Entries taken from a collection
++++++++++
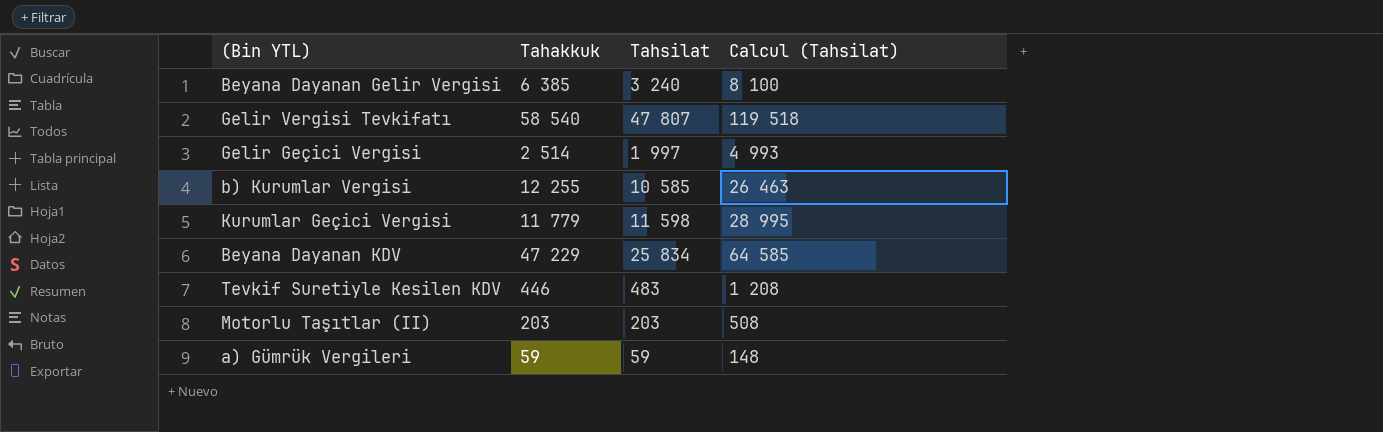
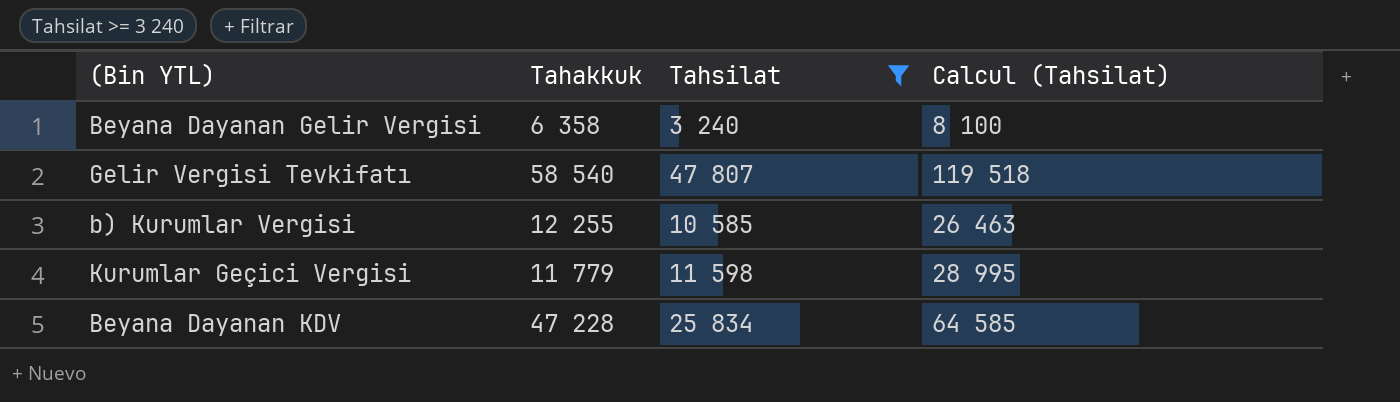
filter: none -> Tahsilat >= 3 240
Beyana Dayanan Gelir Vergisi | Tahakkuk: 6 385 -> 6 358
Beyana Dayanan KDV | Tahakkuk: 47 229 -> 47 228

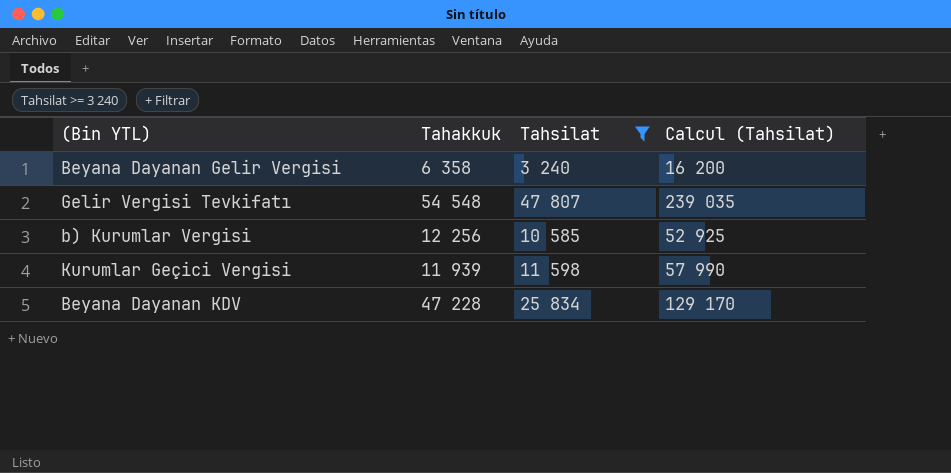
column Calcul (Tahsilat) | formula: [Tahsilat] * 2,5 -> [Tahsilat] * 5
Gelir Vergisi Tevkifatı | Tahakkuk: 58 540 -> 54 548
b) Kurumlar Vergisi | Tahakkuk: 12 255 -> 12 256
Kurumlar Geçici Vergisi | Tahakkuk: 11 779 -> 11 939

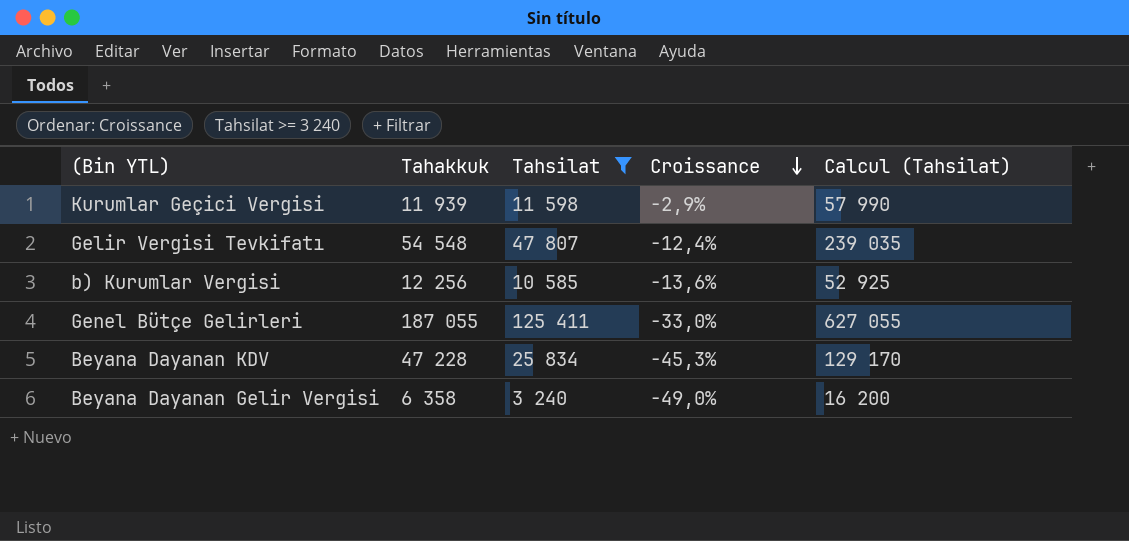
row order: none -> Croissance descending
column Croissance | formula: none -> ([Tahsilat] - [Tahakkuk]) / [Tahakkuk]
row Genel Bütçe Gelirleri: none -> 187 055 | 125 411 | -33,0% | 627 055

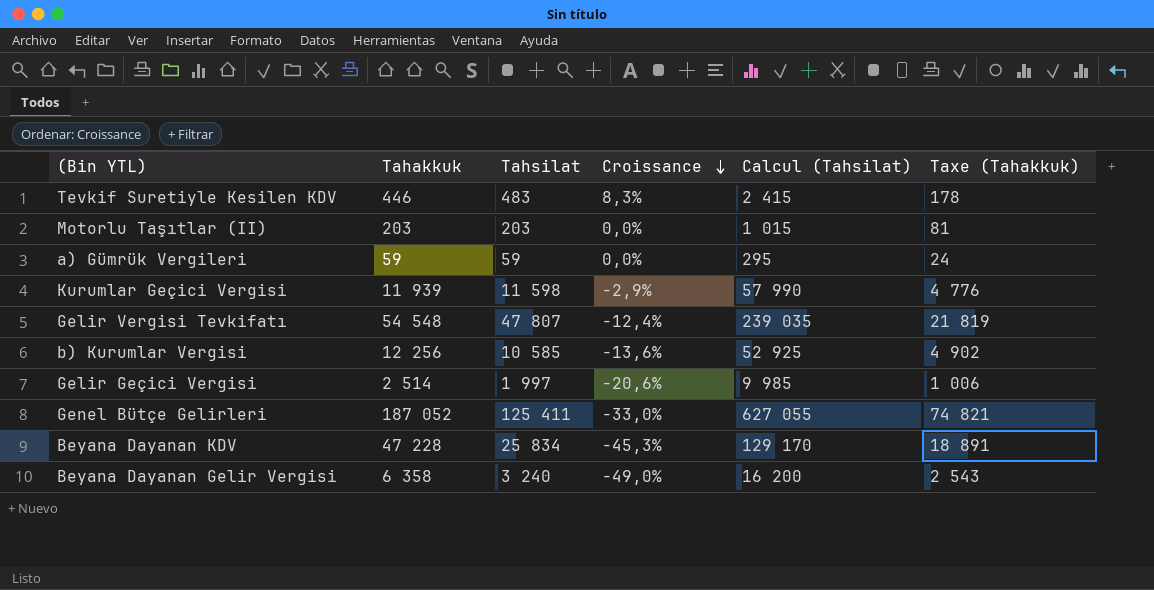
filter: Tahsilat >= 3 240 -> none
column Taxe (Tahakkuk) | formula: none -> [Tahakkuk] * 0,4
Genel Bütçe Gelirleri | Tahakkuk: 187 055 -> 187 052

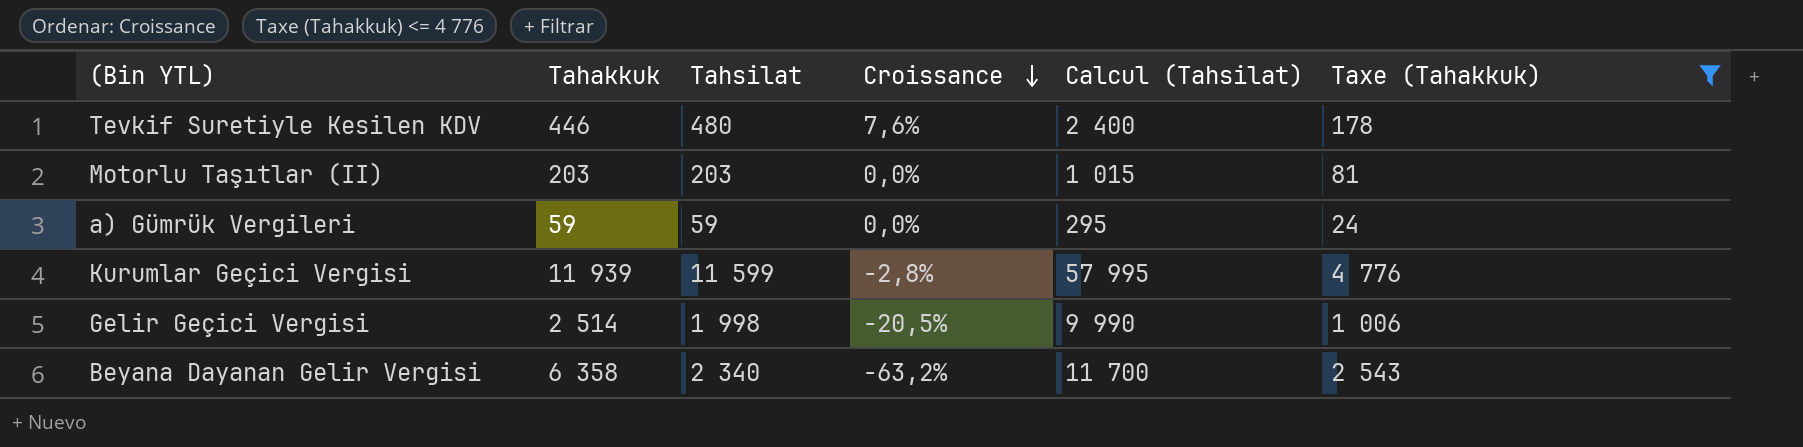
filter: none -> Taxe (Tahakkuk) <= 4 776
Tevkif Suretiyle Kesilen KDV | Tahsilat: 483 -> 480
Tevkif Suretiyle Kesilen KDV | Croissance: 8,3% -> 7,6%
Tevkif Suretiyle Kesilen KDV | Calcul (Tahsilat): 2 415 -> 2 400
Kurumlar Geçici Vergisi | Tahsilat: 11 598 -> 11 599
Kurumlar Geçici Vergisi | Croissance: -2,9% -> -2,8%
Kurumlar Geçici Vergisi | Calcul (Tahsilat): 57 990 -> 57 995
Gelir Geçici Vergisi | Tahsilat: 1 997 -> 1 998
Gelir Geçici Vergisi | Croissance: -20,6% -> -20,5%
Gelir Geçici Vergisi | Calcul (Tahsilat): 9 985 -> 9 990
Beyana Dayanan Gelir Vergisi | Tahsilat: 3 240 -> 2 340
Beyana Dayanan Gelir Vergisi | Croissance: -49,0% -> -63,2%
Beyana Dayanan Gelir Vergisi | Calcul (Tahsilat): 16 200 -> 11 700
++++++++++
Write out all the data exactly, minus pictures.

filter: none -> Tahsilat >= 3 240
Beyana Dayanan Gelir Vergisi | Tahakkuk: 6 385 -> 6 358
Beyana Dayanan KDV | Tahakkuk: 47 229 -> 47 228

column Calcul (Tahsilat) | formula: [Tahsilat] * 2,5 -> [Tahsilat] * 5
Gelir Vergisi Tevkifatı | Tahakkuk: 58 540 -> 54 548
b) Kurumlar Vergisi | Tahakkuk: 12 255 -> 12 256
Kurumlar Geçici Vergisi | Tahakkuk: 11 779 -> 11 939

row order: none -> Croissance descending
column Croissance | formula: none -> ([Tahsilat] - [Tahakkuk]) / [Tahakkuk]
row Genel Bütçe Gelirleri: none -> 187 055 | 125 411 | -33,0% | 627 055

filter: Tahsilat >= 3 240 -> none
column Taxe (Tahakkuk) | formula: none -> [Tahakkuk] * 0,4
Genel Bütçe Gelirleri | Tahakkuk: 187 055 -> 187 052

filter: none -> Taxe (Tahakkuk) <= 4 776
Tevkif Suretiyle Kesilen KDV | Tahsilat: 483 -> 480
Tevkif Suretiyle Kesilen KDV | Croissance: 8,3% -> 7,6%
Tevkif Suretiyle Kesilen KDV | Calcul (Tahsilat): 2 415 -> 2 400
Kurumlar Geçici Vergisi | Tahsilat: 11 598 -> 11 599
Kurumlar Geçici Vergisi | Croissance: -2,9% -> -2,8%
Kurumlar Geçici Vergisi | Calcul (Tahsilat): 57 990 -> 57 995
Gelir Geçici Vergisi | Tahsilat: 1 997 -> 1 998
Gelir Geçici Vergisi | Croissance: -20,6% -> -20,5%
Gelir Geçici Vergisi | Calcul (Tahsilat): 9 985 -> 9 990
Beyana Dayanan Gelir Vergisi | Tahsilat: 3 240 -> 2 340
Beyana Dayanan Gelir Vergisi | Croissance: -49,0% -> -63,2%
Beyana Dayanan Gelir Vergisi | Calcul (Tahsilat): 16 200 -> 11 700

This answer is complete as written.